AI & the Human Mind
Sienna Jackson, MBA, MS
Sustainability, Impact Measurement and Management | CEO & Founder | Board Member
I'm very late to the "think pieces about artificial intelligence" game. That is more or less a deliberate choice. A few weeks ago, my LinkedIn feed was blowing up with viral posts about ChatGPT, AI, and its many uses and (potential) abuses. I don't work in AI/ML, and I have no particular expertise in this area. I'd much rather sit back and listen to the experts analyze the technology and the potential implications of its use.
However, I do feel that layman observers can also think critically about AI. It is, at the end of the day, just another ingenious tool, like computers and the Internet. Any tool can be misused or abused if we're not mindful about how we use it.
I'm concerned about the protection of creators' rights and intellectual property when it comes to AI-generated artwork, for instance. When I was a member of the LA Music Leaders Roundtable, we advocated for the rights of creatives and artists, working closely with Rep. Judy Chu's Creative Rights Caucus.

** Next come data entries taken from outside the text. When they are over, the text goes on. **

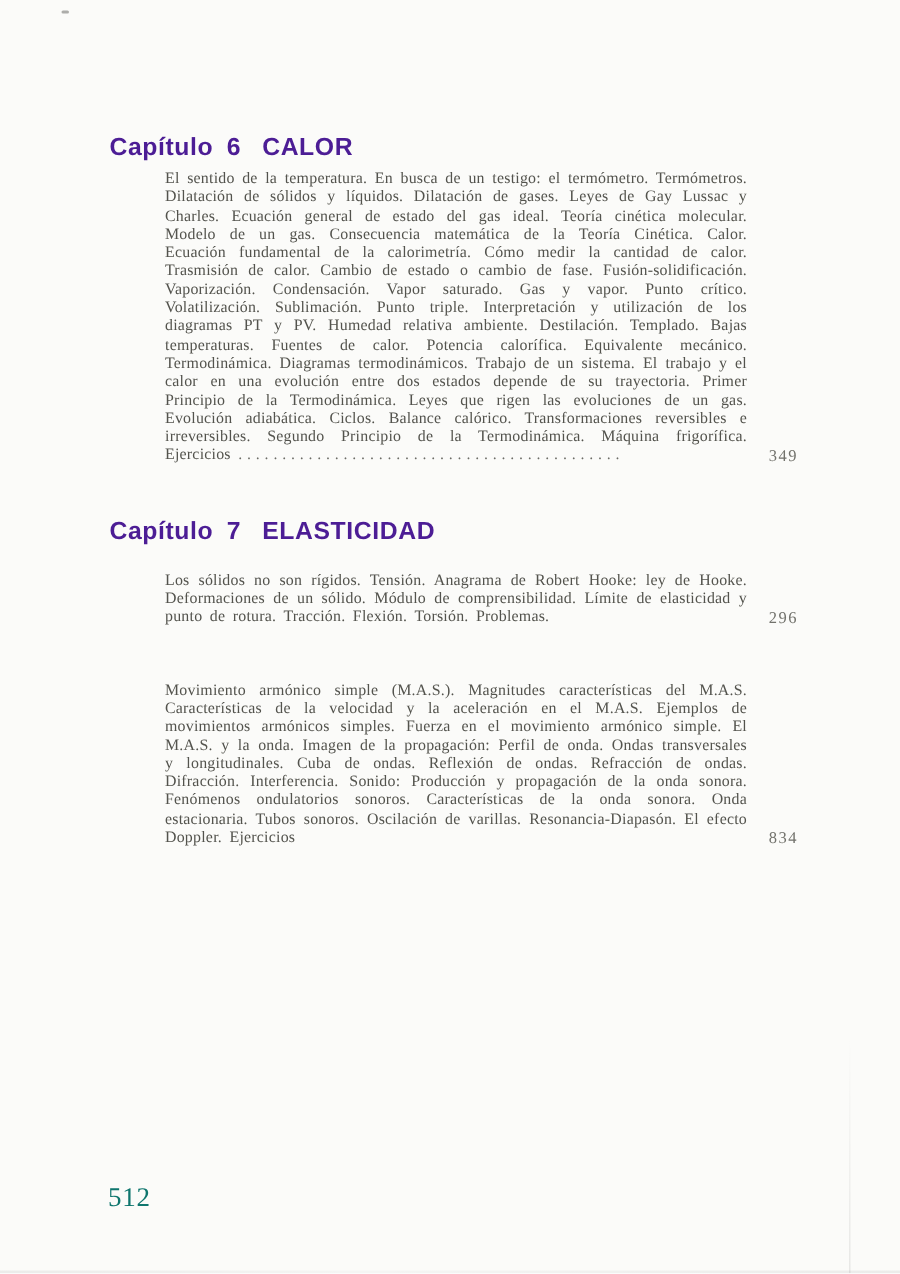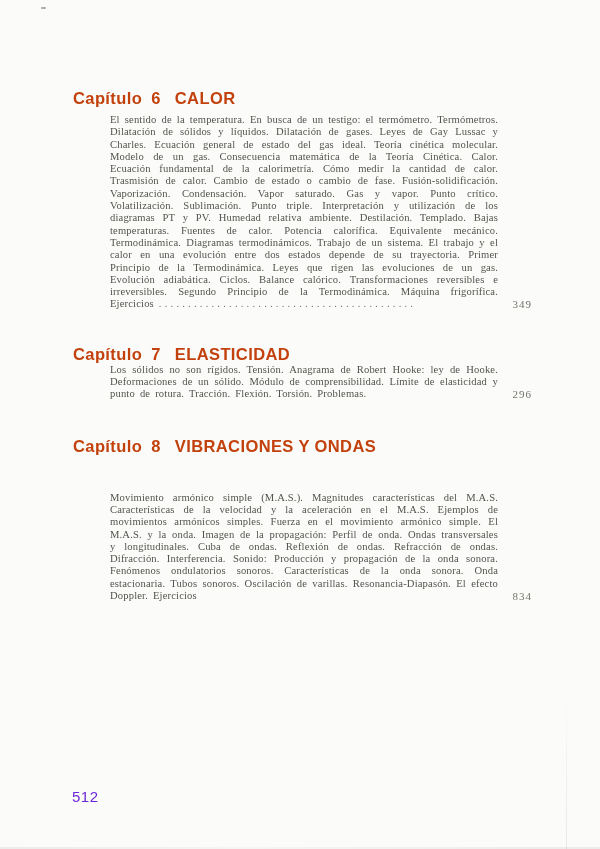--- a/index.html
+++ b/index.html
@@ -24,7 +24,7 @@
     font-weight: 700;
     font-size: 16.5px;
     line-height: 20px;
-    color: #c2410c;
+    color: #4c1d95;
     letter-spacing: 0.4px;
     white-space: nowrap;
   }

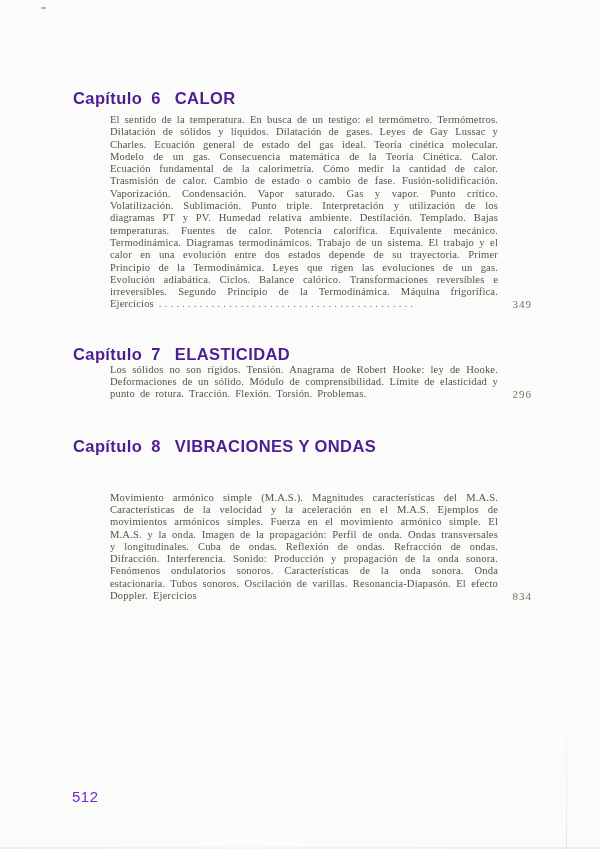--- a/index.html
+++ b/index.html
@@ -60,7 +60,7 @@
   .chapter-6 .chapter-heading { margin-top: 0; }
   .chapter-6 .body-row { margin-top: 6px; }
   .chapter-7 .chapter-heading { margin-top: 33px; }
-  .chapter-7 .body-row { }
+  .chapter-7 .body-row { margin-top: 18px; }
   .chapter-8 .chapter-heading { margin-top: 35px; }
   .chapter-8 .body-row { margin-top: 36px; }
   .folio {

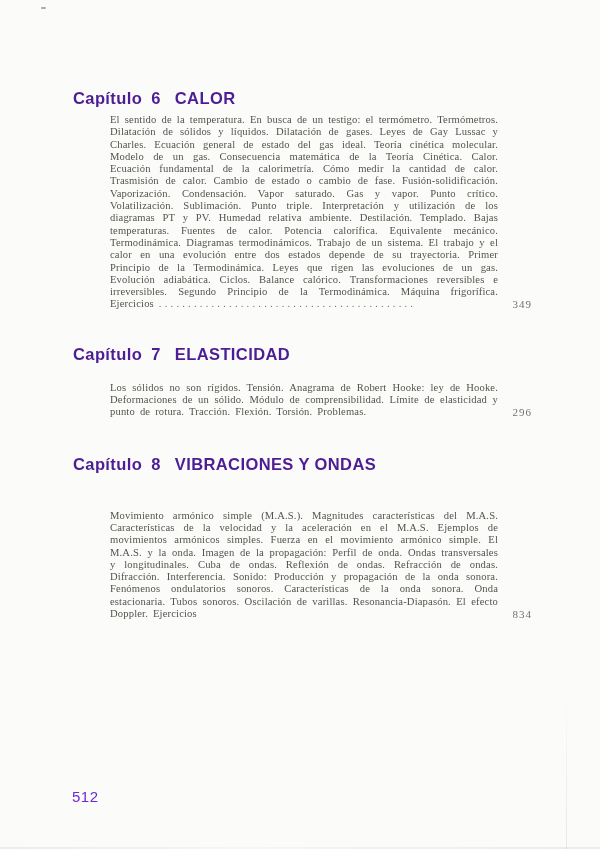--- a/index.html
+++ b/index.html
@@ -123,9 +123,6 @@
     </section>
 
     <section class="chapter chapter-8">
-      <div class="chapter-heading">
-        <span class="ch-label">Capítulo</span><span class="ch-number">8</span><span class="ch-title">VIBRACIONES Y ONDAS</span>
-      </div>
       <div class="body-row">
         <p class="body-text"><span>Movimiento armónico simple (M.A.S.). Magnitudes características del M.A.S. Características de la velocidad y la aceleración en el M.A.S. Ejemplos de movimientos armónicos simples. Fuerza en el movimiento armónico simple. El M.A.S. y la onda. Imagen de la propagación: Perfil de onda. Ondas transversales y longitudinales. Cuba de ondas. Reflexión de ondas. Refracción de ondas. Difracción. Interferencia. Sonido: Producción y propagación de la onda sonora. Fenómenos ondulatorios sonoros. Características de la onda sonora. Onda estacionaria. Tubos sonoros. Oscilación de varillas. Resonancia-Diapasón. El efecto Doppler. Ejercicios</span></p>
         <span class="page-num">834</span>

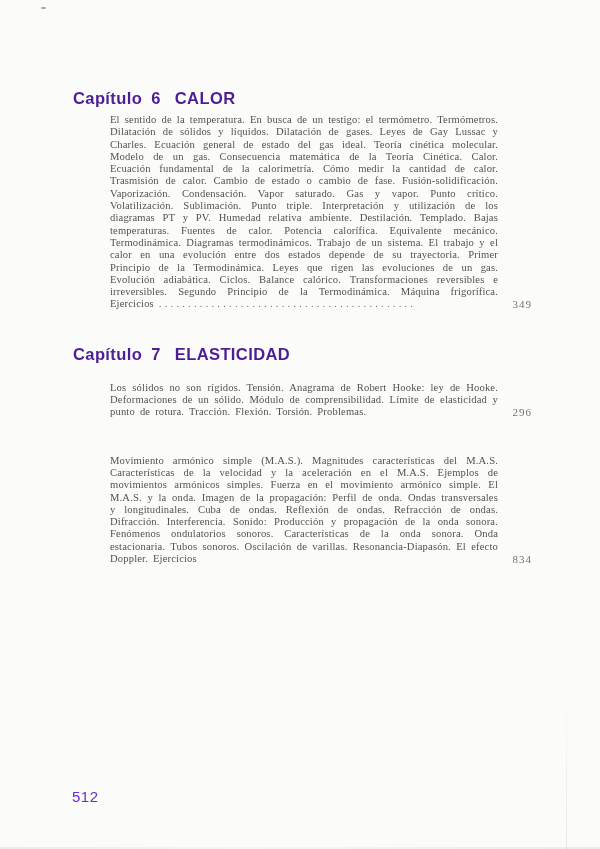--- a/index.html
+++ b/index.html
@@ -66,9 +66,9 @@
   .folio {
     position: absolute;
     left: 72px; top: 788px;
-    font-family: Liberation Sans, sans-serif;
-    font-size: 15px;
-    color: #6d28d9;
+    font-family: Liberation Serif, serif;
+    font-size: 18px;
+    color: #0f766e;
     letter-spacing: 0.5px;
   }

Looking back, I don't think any of us could have imagined artists filing a class action suit against Stability AI, DeviantArt and Midjourney (the suit claims that the Stable Diffusion tool used by those platforms was trained on billions of copyrighted images scraped from the internet and contained within the LAION-5B dataset, which were downloaded and used by the companies “without compensation or consent from the artists.”) ?
So therein lies an example of AI being misused (by humans, mind you); to allegedly exploit the creative work and intellectual products of human minds and present it as "AI-generated."

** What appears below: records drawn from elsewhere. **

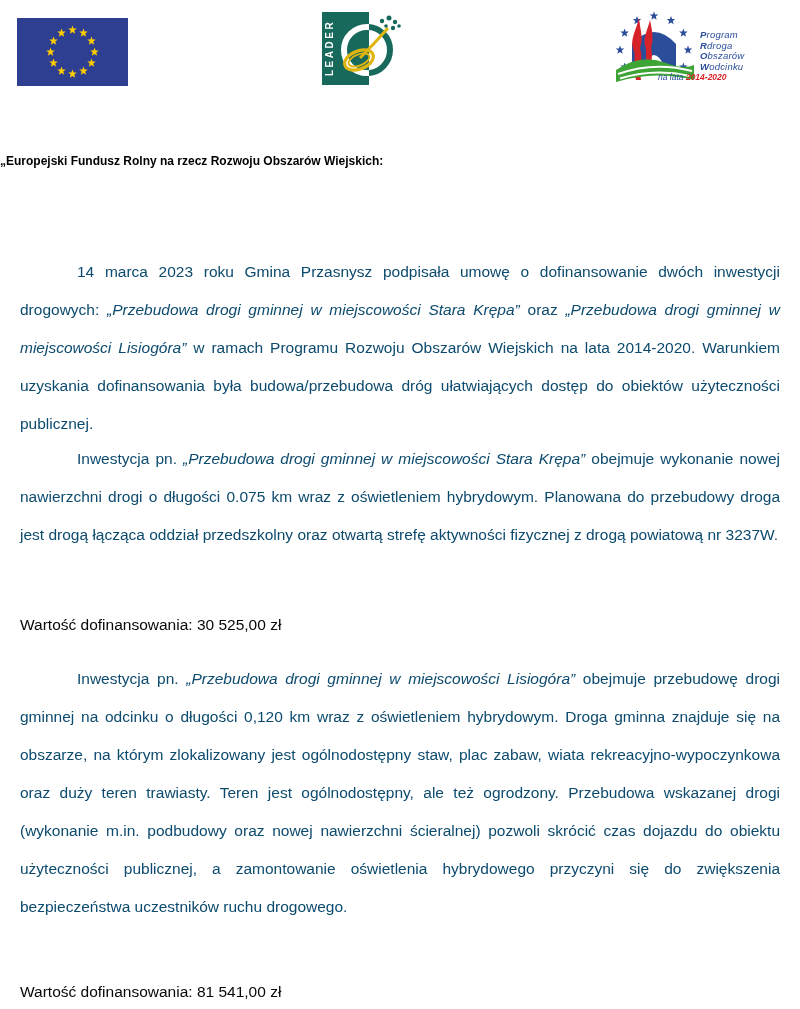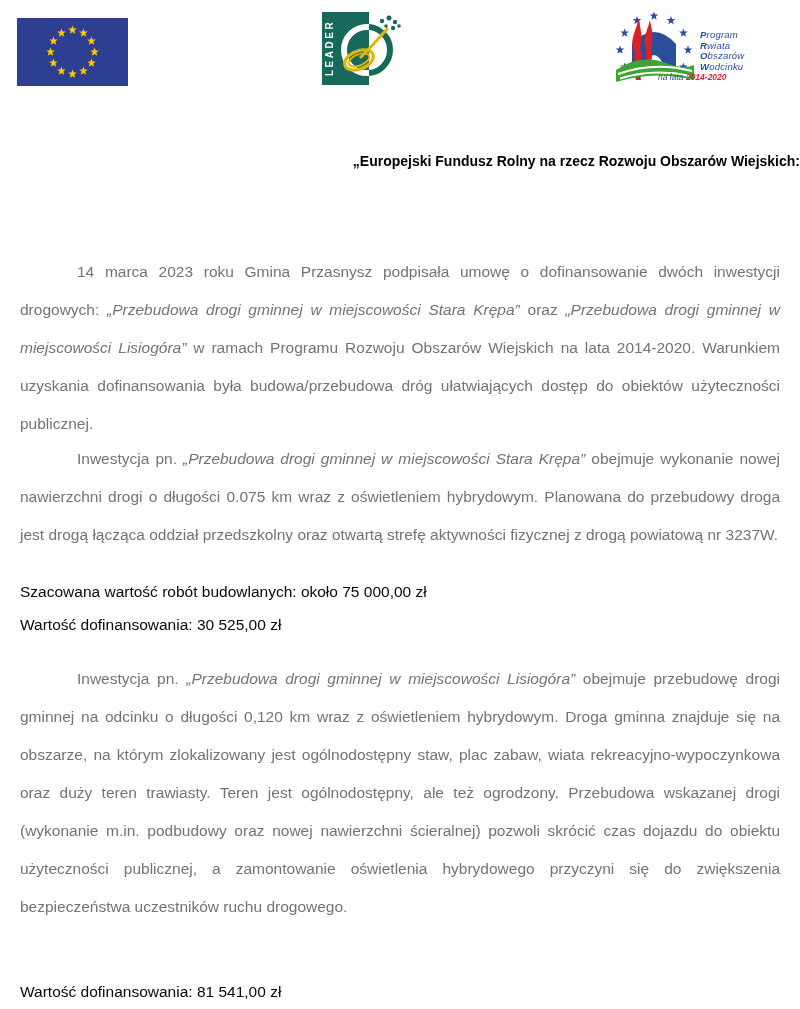--- a/index.html
+++ b/index.html
@@ -118,7 +118,7 @@
     </svg>
     <div class="prow-text">
       <div><b>P</b><span>rogram</span></div>
-      <div><b>R</b><span>wiata</span></div>
+      <div><b>R</b><span>droga</span></div>
       <div><b>O</b><span>bszarów</span></div>
       <div><b>W</b><span>odcinku</span></div>
     </div>

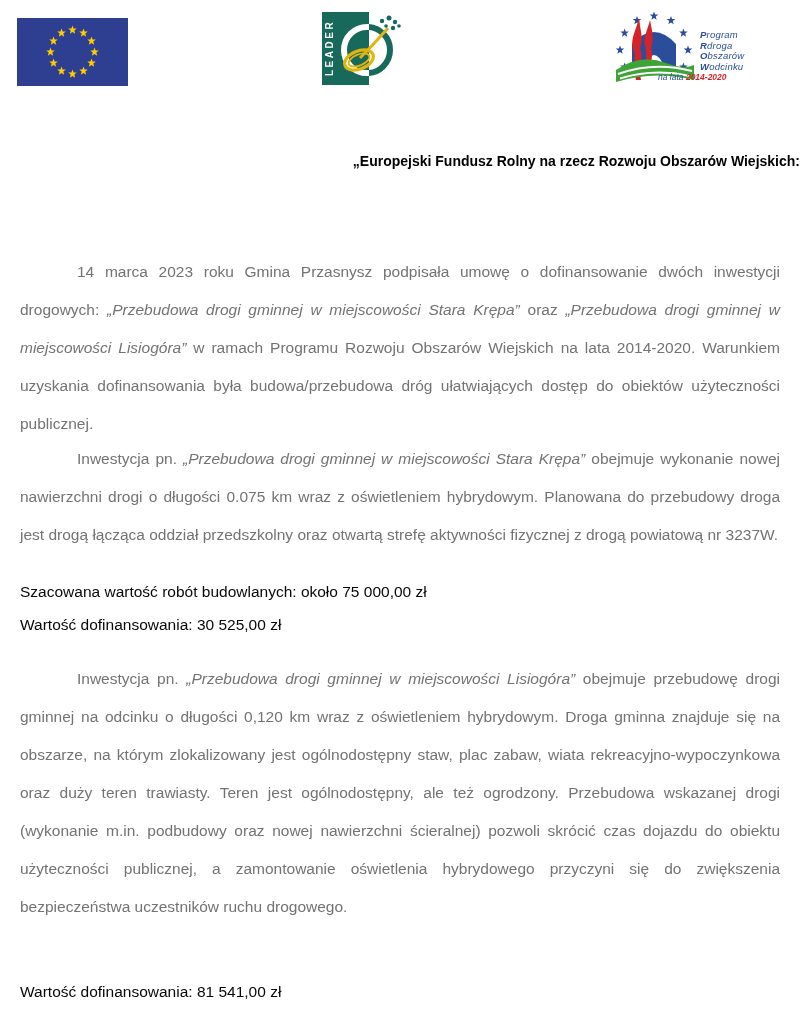--- a/index.html
+++ b/index.html
@@ -17,8 +17,8 @@
   .prow-years{position:absolute;left:52px;top:64px;font-size:8.5px;color:#2B4E9B;white-space:nowrap;}
   .prow-years .yrs{color:#D6232A;font-weight:bold;}
   .doc-title{
-    position:absolute;left:0;right:0;top:146px;text-align:right;
-    font-weight:bold;font-size:14px;line-height:30px;color:#000;
+    position:absolute;left:0;right:0;top:146px;text-align:left;
+    font-weight:bold;font-size:12px;line-height:30px;color:#000;
   }
   .para{
     position:absolute;left:20px;width:760px;text-align:justify;

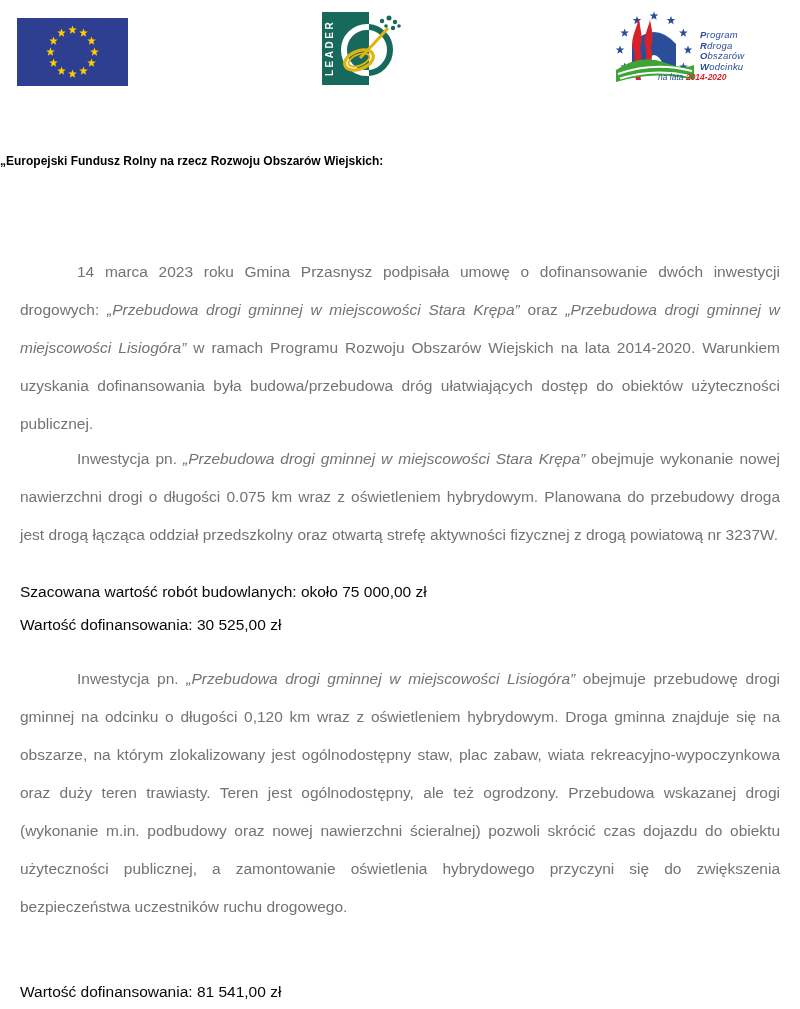--- a/index.html
+++ b/index.html
@@ -22,7 +22,7 @@
   }
   .para{
     position:absolute;left:20px;width:760px;text-align:justify;
-    font-size:15.5px;line-height:38px;text-indent:57px;color:#737373;
+    font-size:15.5px;line-height:38px;text-indent:57px;color:#0c4a6e;
   }
   .para .it{font-style:italic;}
   .p1{top:237px;}

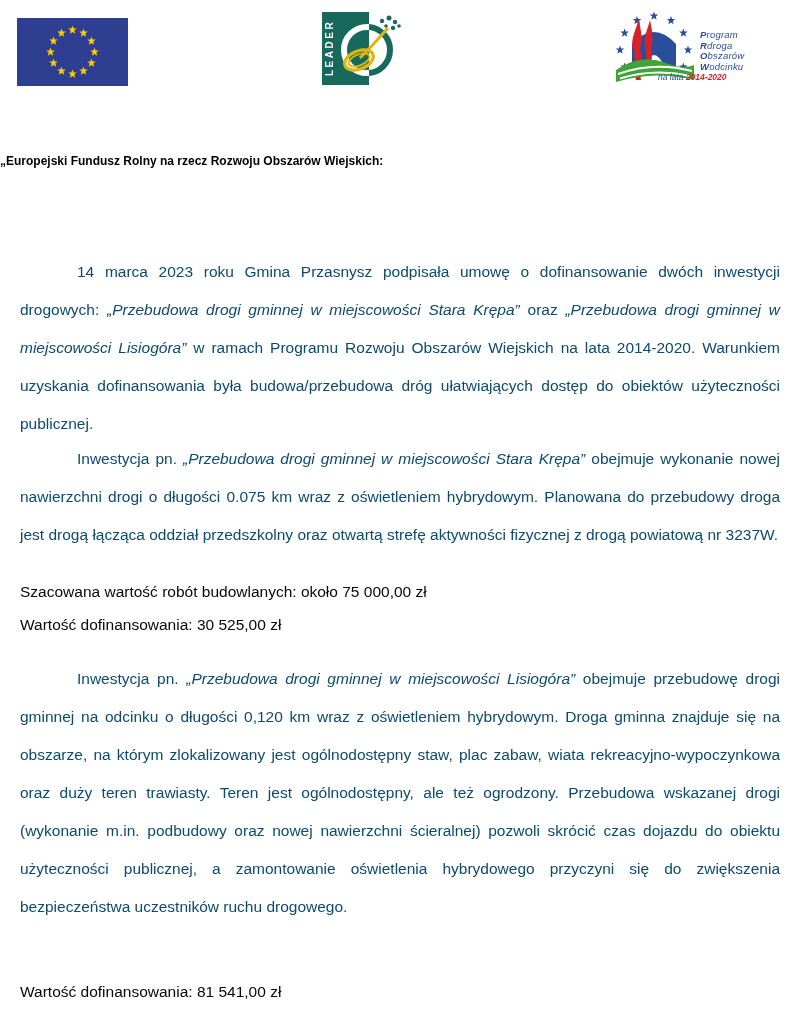--- a/index.html
+++ b/index.html
@@ -135,7 +135,6 @@
   <p class="para p1"><span>14 marca 2023 roku Gmina Przasnysz podpisała umowę o dofinansowanie dwóch inwestycji drogowych: </span><span class="it">„Przebudowa drogi gminnej w miejscowości Stara Krępa”</span><span> oraz </span><span class="it">„Przebudowa drogi gminnej w miejscowości Lisiogóra”</span><span> w ramach Programu Rozwoju Obszarów Wiejskich na lata 2014-2020. Warunkiem uzyskania dofinansowania była budowa/przebudowa dróg ułatwiających dostęp do obiektów użyteczności publicznej.</span></p>
   <p class="para p2"><span>Inwestycja pn. </span><span class="it">„Przebudowa drogi gminnej w miejscowości Stara Krępa”</span><span> obejmuje wykonanie nowej nawierzchni drogi o długości 0.075 km wraz z oświetleniem hybrydowym. Planowana do przebudowy droga jest drogą łącząca oddział przedszkolny oraz otwartą strefę aktywności fizycznej z drogą powiatową nr 3237W.</span></p>
 
-  <div class="cost-line c1">Szacowana wartość robót budowlanych: około 75 000,00 zł</div>
   <div class="cost-line c2">Wartość dofinansowania: 30 525,00 zł</div>
 
   <p class="para p3"><span>Inwestycja pn. </span><span class="it">„Przebudowa drogi gminnej w miejscowości Lisiogóra”</span><span> obejmuje przebudowę drogi gminnej na odcinku o długości 0,120 km wraz z oświetleniem hybrydowym. Droga gminna znajduje się na obszarze, na którym zlokalizowany jest ogólnodostępny staw, plac zabaw, wiata rekreacyjno-wypoczynkowa oraz duży teren trawiasty. Teren jest ogólnodostępny, ale też ogrodzony. Przebudowa wskazanej drogi (wykonanie m.in. podbudowy oraz nowej nawierzchni ścieralnej) pozwoli skrócić czas dojazdu do obiektu użyteczności publicznej, a zamontowanie oświetlenia hybrydowego przyczyni się do zwiększenia bezpieczeństwa uczestników ruchu drogowego.</span></p>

Another misuse of AI that will not serve us is plagiarism and academic dishonesty. As a current UCLA student, I'm on plenty of listservs for the school's various departments and offices, and last week an email went out to the graduate and undergraduate student body from our dean of students entitled: "Expectations Regarding ChatGPT and Other AI Tools in Academic Work."
You can guess as to what those expectations might be. I was having a conversation just the other day with someone, and we discussed the harms that AI might do to student learning outcomes:
If a student can eschew the tedium of writing an essay by simply inputting a prompt to ChatGPT and passing off the output as their own original work, that student is not going to develop and refine fundamental skills (critical thinking, rhetoric, research, &c.).
These skills are what I call "heritage knowledge": the fundamental intellectual skill sets that make up our cognitive capacity as humans, namely, how much information we can retain and what tasks our minds are capable of performing. The brain is an organ of the body; if it isn't exercised and stimulated, it will atrophy, and its cognitive potential will diminish.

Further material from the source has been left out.